[Edit difference data]
■ ■ ■ ■

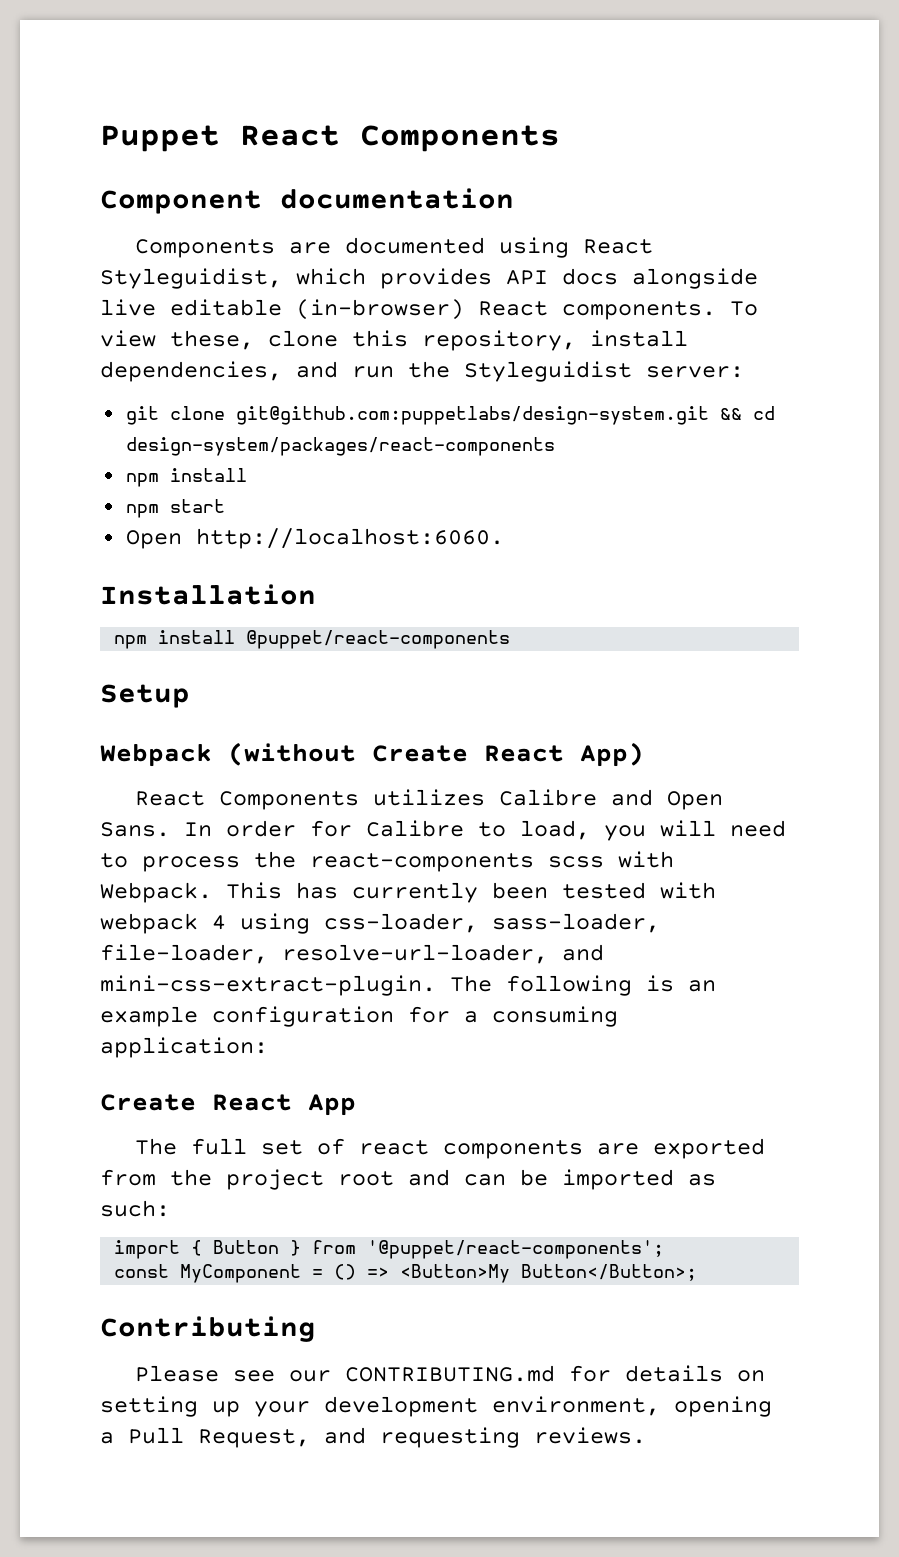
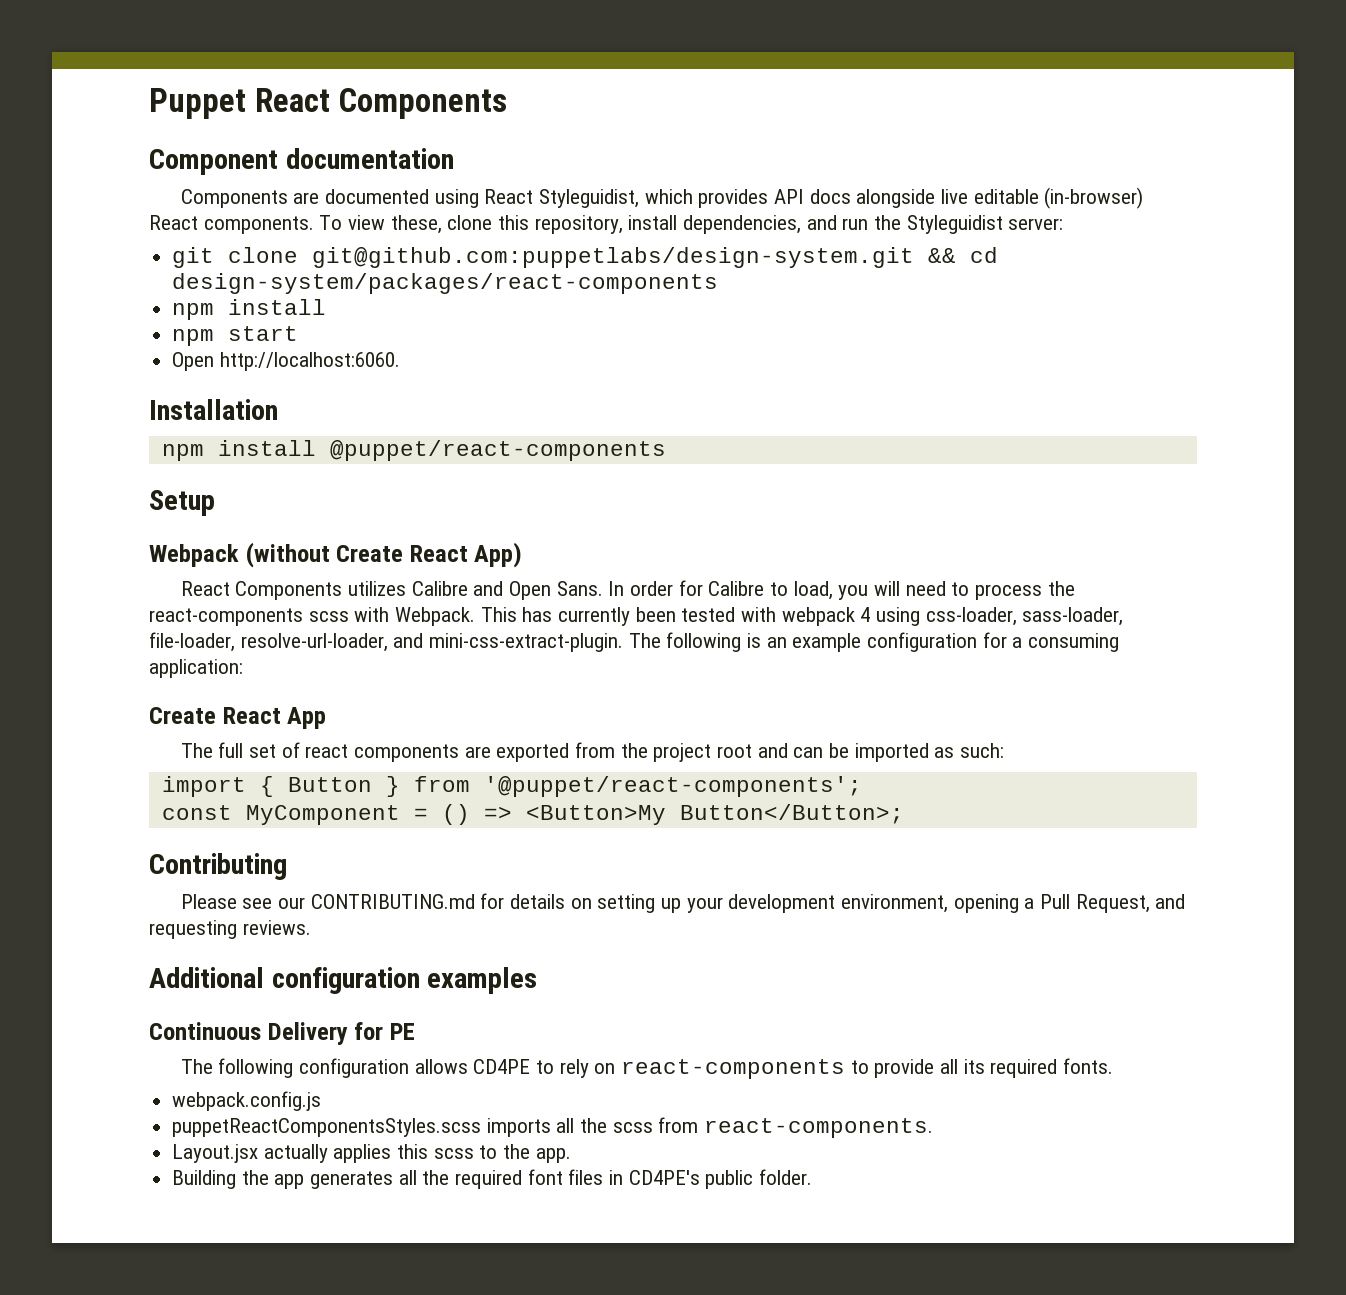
+ Additional configuration examples
+ Continuous Delivery for PE
+ The following configuration allows CD4PE to rely on react-components to provide all its required fonts.
+ webpack.config.js
+ puppetReactComponentsStyles.scss imports all the scss from react-components.
+ Layout.jsx actually applies this scss to the app.
+ Building the app generates all the required font files in CD4PE's public folder.

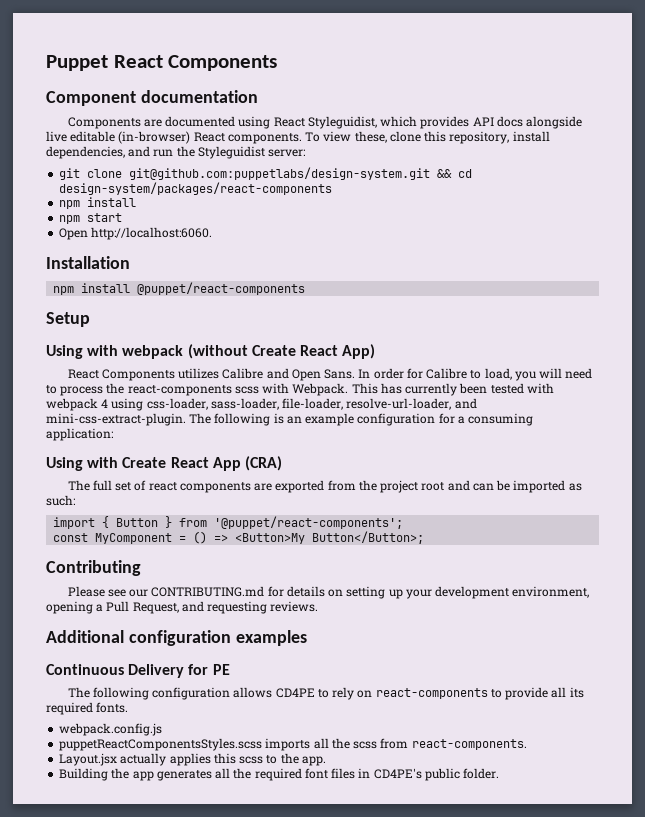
- Webpack (without Create React App)
+ Using with webpack (without Create React App)
- Create React App
+ Using with Create React App (CRA)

■ ■ ■ ■

> _REQUIREMENT_: The answer is the records above, repeated exactly, with no picture in it.

> _ANSWER_:
+ Additional configuration examples
+ Continuous Delivery for PE
+ The following configuration allows CD4PE to rely on react-components to provide all its required fonts.
+ webpack.config.js
+ puppetReactComponentsStyles.scss imports all the scss from react-components.
+ Layout.jsx actually applies this scss to the app.
+ Building the app generates all the required font files in CD4PE's public folder.

- Webpack (without Create React App)
+ Using with webpack (without Create React App)
- Create React App
+ Using with Create React App (CRA)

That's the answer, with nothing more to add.